🤖 AI Summary
This work addresses the challenge of learning generalizable action representations from visual dynamics to enhance the sample efficiency and generalization of world models in low-data regimes. To this end, the authors propose SCAR, a framework that leverages a pretrained generative backbone and jointly trains inverse and forward dynamics models to encode actions as disentangled latent factors governing controllable visual changes.
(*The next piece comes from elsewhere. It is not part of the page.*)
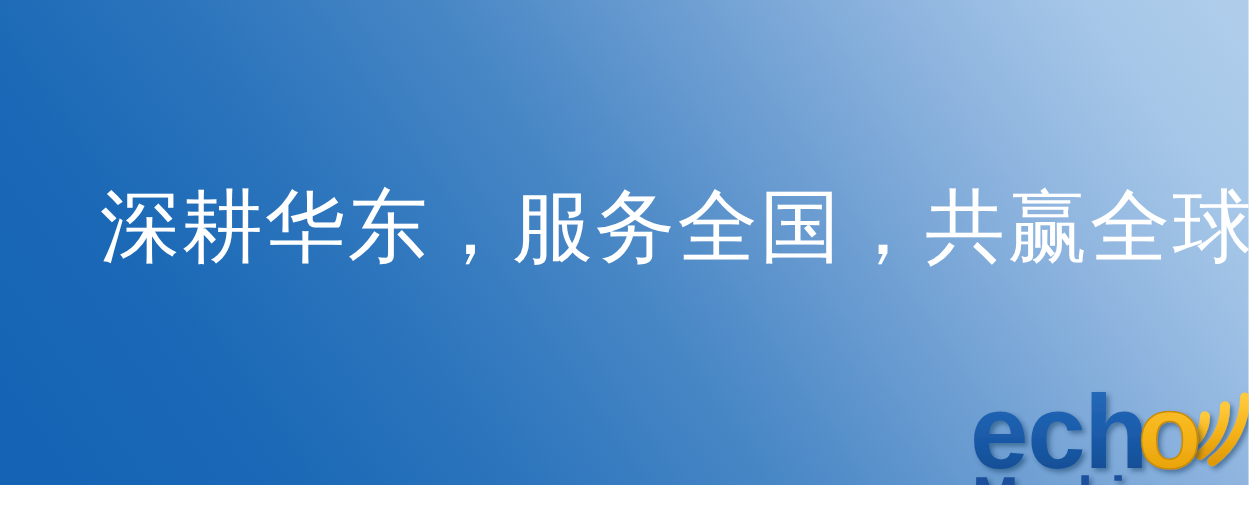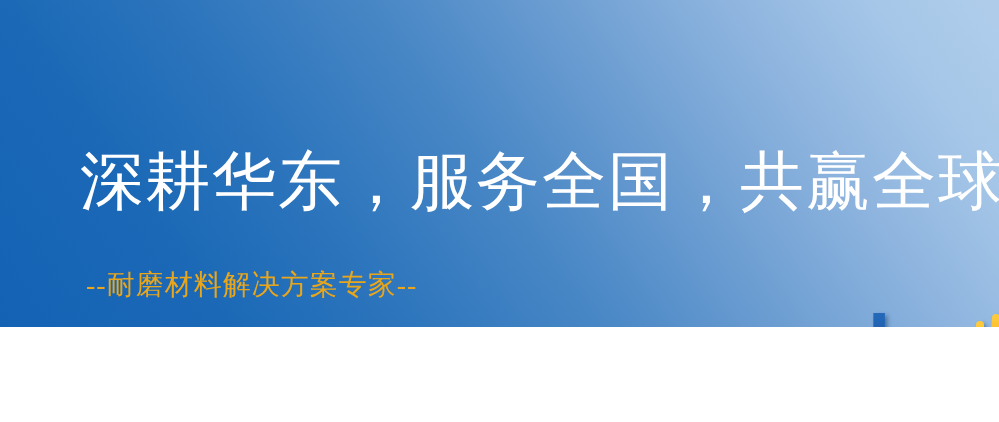"深耕华东，服务全国，共赢全球" #banner { height: 327px -> 388px }
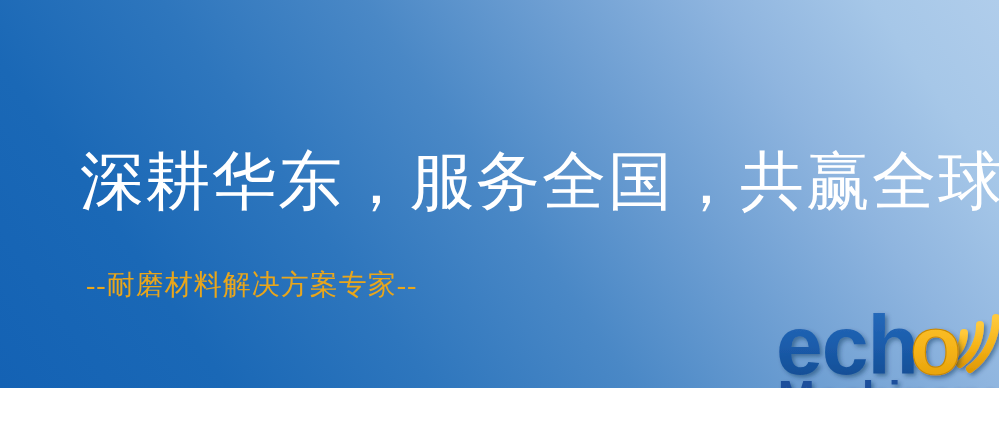"--耐磨材料解决方案专家--" div.subtitle { html: <div>--耐磨材料解决方案专家--</div> -> none }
Disentanglement and cross-embodiment transferability are achieved through Gaussian prior regularization and adversarial invariance constraints. Empirical evaluation demonstrates that SCAR significantly improves both sample efficiency and transfer performance of world models on the Procgen and Robotwin benchmarks, enabling effective generalization across tasks and embodiments.
📝 Abstract
Despite the central role of action in embodied intelligence, learning transferable action representations from visual transitions remains a fundamental challenge, particularly when world models must generalize across embodiments under limited data. We argue that action is not merely an auxiliary conditioning signal, but a distinct representational factor that decouples the controllable change from embodiment-specific actuation. In this work, we propose SCAR, a joint inverse-forward dynamics framework for learning unified action representations across embodiments from visual transitions. Built on a pretrained generative backbone, SCAR uses an inverse dynamics model (IDM) to infer latent actions from latent observation pairs and a forward dynamics model (FDM) to predict future dynamics conditioned on them. To make the latent space transferable rather than a generic visual bottleneck, we regularize the latent action posterior toward a standard Gaussian prior to limit arbitrary visual encoding, and introduce adversarial invariance to suppress embodiment- and environment-specific nuisance factors. Experiments on the Procgen and Robotwin dataset show that the learned unified latent action representation serves as a stronger conditioning interface for world modeling than embodiment-specific raw actions, yielding improved cross-embodiment low-data adaptation and cross-task transfer. Taken together, these results suggest that action can be learned as a shared representation of controllable change across embodiments, providing an interface for more transferable and generalizable world models.